It was easier for me to build the port this way!:bigsmile:


Ok!!

stayed a little late tonight and got some more work done, here is the progress.........:yawn:


----------



## robseyes

*Re: another css 10" build*

:yikes: I hope you don't plan on covering up the side of that box without some sort of plexiglass to show off your work. That looks nicer inside than mine does on the outside!:thud: Now excuse me while I go kick my boxes....


----------



## Owen Bartley

*Re: another css 10" build*

Looking great Rodny! I really like how the slot port turned out, how big is that roundover?


----------



## Rodny Alvarez

*Re: another css 10" build*

Thanks Owen!!!!

The inside 3/4" and the out side 1 1/4"!

Thanks!:T


----------



## Ricci

*Re: another css 10" build*

That slot port looks like it was a lot of work. Turned out well though.:T


----------



## Rodny Alvarez

*Re: another css 10" build*



Ricci said:


> That slot port looks like it was a lot of work. Turned out well though.:T


Its not that bad really!!

Put the sub together because I wanted to hear it:bigsmile:, there is another piece of 1/2" going in the back, the amp will be flush on that piece, this thing its HEAVY!! you can see on the last pic 82lbs:gulp:, I dint think it was going to be that heavy:whew:.
I'm going to play it some more this weekend and do some measurements.
I did a 3/4" round over but I was thinking of using the 1 1/4", what you guys think? do it or live it like that? 

So far a very impressive little thing!!!:yes:


----------



## bamaboy

*Re: another css 10" build*

perfect, now just need to make one for a 12"
hows she sound? makes you want to get rid of the 15s right?

oh yea...show off


----------



## Sonnie

*Re: another css 10" build*

Kyle... he must not be getting any work done at the shop... working on this thing all day long. :whistling:


----------



## Owen Bartley

*Re: another css 10" build*

Looks good Rodny!! I think I'd leave the roundover as-is... a wider one might look weird, but then again if you're painting it candy red and doing it as a fun project, it might work still.

Looks like you tried it in the front and in the back? What did you think? Pretty great for a 10-incher, isn't it!?


----------



## Rodny Alvarez

*Re: another css 10" build*



Sonnie said:


> Kyle... he must not be getting any work done at the shop... working on this thing all day long. :whistling:


Yeah right!!

Lets see...........my lunch hour and staying late after work!
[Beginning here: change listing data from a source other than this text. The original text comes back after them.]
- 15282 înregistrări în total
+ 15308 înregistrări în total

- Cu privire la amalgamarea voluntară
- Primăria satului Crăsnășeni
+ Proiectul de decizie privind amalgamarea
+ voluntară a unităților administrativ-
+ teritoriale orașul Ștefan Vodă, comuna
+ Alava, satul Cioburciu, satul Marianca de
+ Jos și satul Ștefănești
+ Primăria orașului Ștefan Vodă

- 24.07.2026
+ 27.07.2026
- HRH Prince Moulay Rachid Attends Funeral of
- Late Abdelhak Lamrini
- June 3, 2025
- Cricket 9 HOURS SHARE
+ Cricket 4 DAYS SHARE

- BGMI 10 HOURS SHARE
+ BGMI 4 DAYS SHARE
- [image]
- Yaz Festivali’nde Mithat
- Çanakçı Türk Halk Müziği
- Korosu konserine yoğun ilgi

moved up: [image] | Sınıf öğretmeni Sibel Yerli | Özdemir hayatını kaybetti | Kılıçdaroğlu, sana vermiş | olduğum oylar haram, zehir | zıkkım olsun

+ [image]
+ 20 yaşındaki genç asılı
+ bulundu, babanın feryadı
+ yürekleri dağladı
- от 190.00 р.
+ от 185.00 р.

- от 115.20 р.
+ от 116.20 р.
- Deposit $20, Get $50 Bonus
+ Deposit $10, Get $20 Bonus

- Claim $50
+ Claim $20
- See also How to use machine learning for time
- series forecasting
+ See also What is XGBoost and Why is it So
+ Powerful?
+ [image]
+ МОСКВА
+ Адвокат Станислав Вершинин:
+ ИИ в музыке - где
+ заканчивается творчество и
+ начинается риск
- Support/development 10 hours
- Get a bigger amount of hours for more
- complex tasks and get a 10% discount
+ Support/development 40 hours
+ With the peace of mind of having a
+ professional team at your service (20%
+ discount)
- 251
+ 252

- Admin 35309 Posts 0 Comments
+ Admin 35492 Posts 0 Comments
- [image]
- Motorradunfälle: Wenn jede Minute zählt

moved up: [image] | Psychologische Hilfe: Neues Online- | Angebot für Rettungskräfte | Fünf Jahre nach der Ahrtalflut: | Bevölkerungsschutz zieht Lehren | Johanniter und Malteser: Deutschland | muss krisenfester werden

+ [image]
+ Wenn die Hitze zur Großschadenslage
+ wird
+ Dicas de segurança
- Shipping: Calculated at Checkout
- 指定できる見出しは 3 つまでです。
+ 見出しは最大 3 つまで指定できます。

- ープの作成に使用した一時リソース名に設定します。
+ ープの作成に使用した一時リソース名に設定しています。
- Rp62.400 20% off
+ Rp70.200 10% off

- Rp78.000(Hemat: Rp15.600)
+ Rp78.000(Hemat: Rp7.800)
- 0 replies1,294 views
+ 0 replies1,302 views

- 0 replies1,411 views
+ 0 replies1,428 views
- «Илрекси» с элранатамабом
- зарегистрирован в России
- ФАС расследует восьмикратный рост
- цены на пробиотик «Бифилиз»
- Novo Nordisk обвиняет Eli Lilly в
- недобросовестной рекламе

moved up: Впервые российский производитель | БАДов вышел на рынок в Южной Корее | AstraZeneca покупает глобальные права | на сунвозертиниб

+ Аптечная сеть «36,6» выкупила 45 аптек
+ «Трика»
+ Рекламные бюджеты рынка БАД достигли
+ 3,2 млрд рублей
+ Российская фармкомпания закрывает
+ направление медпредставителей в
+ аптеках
I placed the sub on the front and it sounded good but you can tell where the sub was, move it to the back of the room and wow! it made a big difference and you couldn't tell where the sub was, called Kevin and told him to sit down and tell me where the sub was and he said it was the front subs playing, we listened to Sarah McLachlan dvd.
I need to set the gain on sub and move it around the room and see where it will sound better, I did try it downstairs and with music (cd) it was ok , played a movie and it fill the room pretty good, nothing crazy loud but good enough, this is perfect for a small room,my living room is pretty big and is open to other rooms in the house, I'm pretty impress with this thing:bigsmile:, now the fun part begins......paint...sanding.....paint.......sanding........:sweat:,


----------



## Rodny Alvarez

*Re: another css 10" build*



Owen Bartley said:


> Looks good Rodny!! I think I'd leave the roundover as-is... a wider one might look weird, but then again if you're painting it candy red and doing it as a fun project, it might work still.


I'm still debating on the color, black or red:dontknow:, black maybe the way to go for know:bigsmile:




> Looks like you tried it in the front and in the back? What did you think? Pretty great for a 10-incher, isn't it!?


Yeah!!! ...pretty impressive for a 10" sub!!!!
I really like the sound so far, I'm going to do the measurements and EQ it!!


----------



## bamaboy

*Re: another css 10" build*

toward summer i guess we'll work on my 12, i need to come over and check out the new martin logans and this 10...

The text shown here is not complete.